父とは、子の知らないどこかを知っていて、そこへ行く方法を知っている。つまり「道先案内人」である。それだけではなく、そのとき「方向」を示すのだ。行ってはいけないということも言うのである。それを子供が守るのかどうかは別問題だが。
石毛は、黒田の詩から、そういう「方向性」を学んだのかもしれない。教えられたと感じているのかもしれない。つまり、ひそかに、黒田を「ことばの父」と思っているのかもしれない。
で。
この父なのだが。父のことばなのだが。
最終連では、ちょっと違う感じで動いている。
わたしは、アキアカネの群れを、指さしたが、
----秩父と下総は、地下で繋がってから
銚子の犬吠埼に、秩父の地層が露出しているんだとよ。
ここは、秩父おろしも吹くんだっぺ。
父は、「どうだ!」とばかりに
自転車の荷台に
わたしを、きつく縛りつけた。
ひとは汽車に乗って、たとえば東京へ行く。それが人間の旅。ところが、最終連の父は、そんな「移動」に意味があるとは思っていない。土地、地層は繋がっている。それは「地下」にあるだけではなく、ときには表に「地層」を露出させ、そのつながりを知らせる。「土地/地層」にはそういう力がある。

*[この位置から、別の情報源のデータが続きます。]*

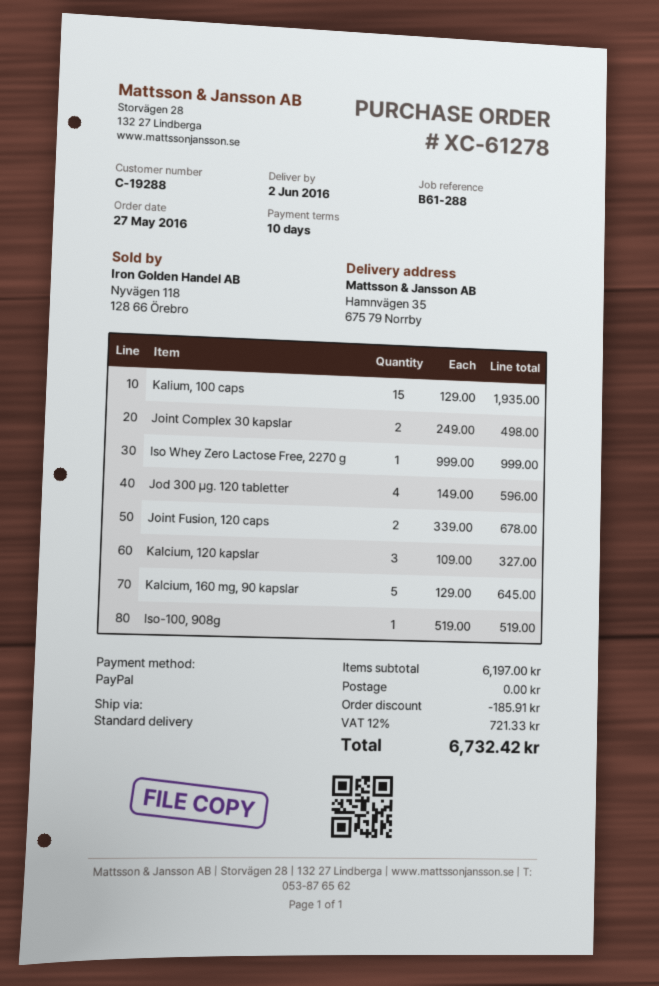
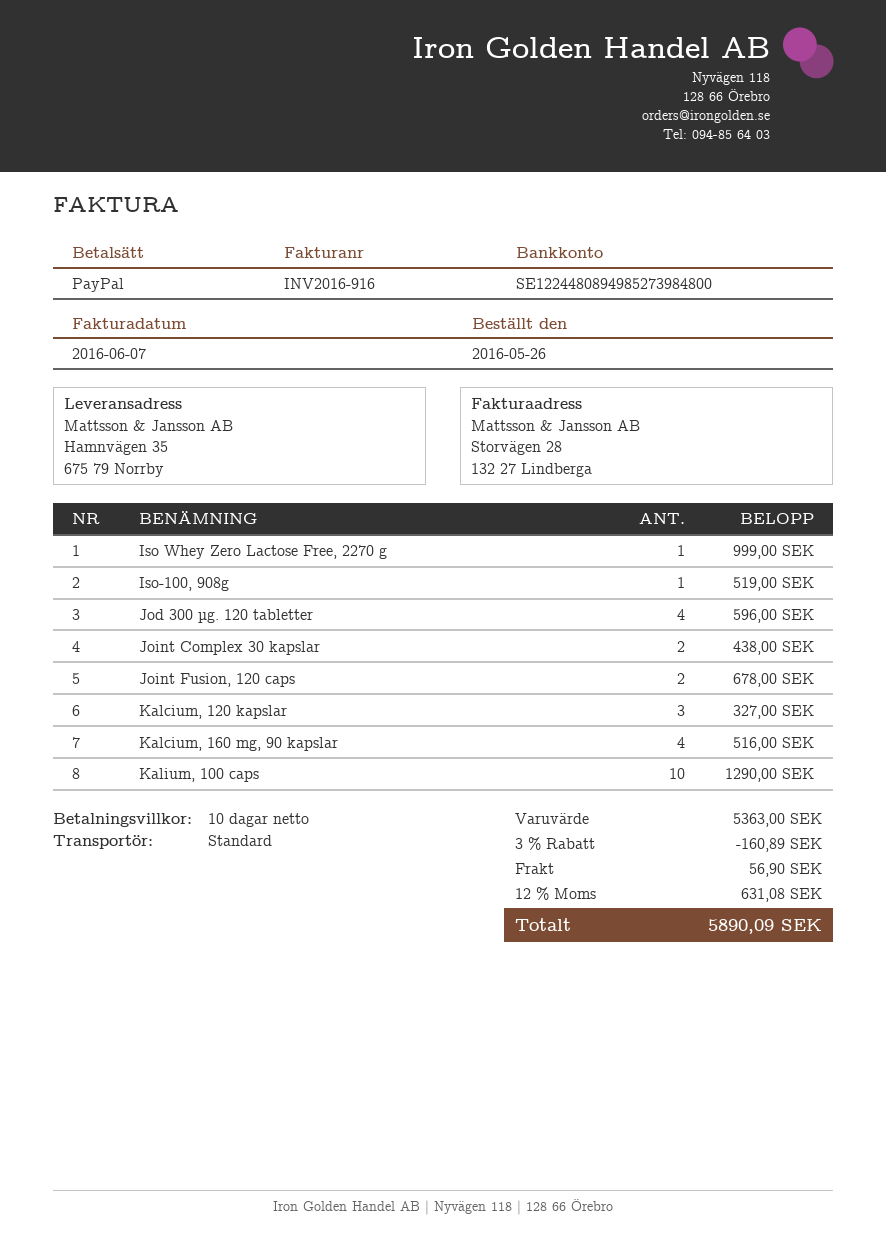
order date: 2016-05-27 -> 2016-05-26
Kalium, 100 caps: 15 for 1935.00 -> 10 for 1290.00
Joint Complex 30 kapslar: 2 for 498.00 -> 2 for 438.00
Kalcium, 160 mg, 90 kapslar: 5 for 645.00 -> 4 for 516.00
subtotal: 6197.00 -> 5363.00
discount: 185.91 -> 160.89
shipping: 0.00 -> 56.90
tax: 12% = 721.33 -> 12% = 631.08
total: 6732.42 -> 5890.09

これは、たとえば「東京」を目指さなくても生きて行ける、東京で生きているのと同じことができる、という意味になるかもしれない。
石毛は、そういう「ことばの地層の運動」のようなものを黒田から引き継ごうとしているのか。人間の口惜しさを火の玉にして吐き出すことばの運動を引き継ごうとしているのか。
私の感想は、あれこれ交錯するのだが、二、四連めの「移動」が「汽車」だったのに、最終連では「自転車」であることもおもしろいと思う。最終連の父は、汽車に乗ってどこかへ行こうとは思っていない。行くのは自転車で行ける範囲で十分だ。そんなことをしなくたって、「地層」はつづいているのだ。ここにいて、「地層」に働きかけ、それをあちこちに露出させればいい、と言っているようである。
「どうだ!」というのは、おれはこうやって生きる、おまえにこういう生き方ができるか、と問いかけているようでもある。これは、たいへん強い父である。子供の「反感/反抗」を誘って、子供を試している。
ここから、一連目に戻る。
夢か、
古くさい自転車の荷台から、降ろされ
笑って、見物していた。
横浜「野毛山動物園」の、晩春のゴリラ--。
父のすがたは、畜舎に影を消していて
餌のお礼に
ゴリラは、おのが糞を投げてよこした。
かれの、みごとな制球を
わたしは、にやりと笑えなかった。
父は、求められれば(求めに応じることができれば)、子供をどこへでもつれていく。好きなことをさせる。ゴリラに餌をやりたい。やればいいさ。その結果、何が起きるか。それは餌をやりたいと言った子供が自分の「肉体」で覚えればいいことである。
父とは、いつでも「にやりと笑う」存在かもしれない。
そして、子供とはいつでも「父の指南」を無視する存在だろう。
そして、そこには、やはり「地層」のようなものが、どこかでつながっているのかもしれない。
そして、互いに「どうだ!」と言い合うのが、父と子かもしれない。
さて。
石毛は、黒田に対して、どんなふうに「どうだ!」と言い返しているのか。黒田の詩をあまり読んだことがない私にはわからないが、どこかで「どうだ!」と言い返したくて石毛は詩を書いているんだろうなあ、と思い、私はなんとなくうれしい。
何と言えばいいのか。
石毛は、「父としての詩」を書いている。こんな詩を書く人は、いまは、いない。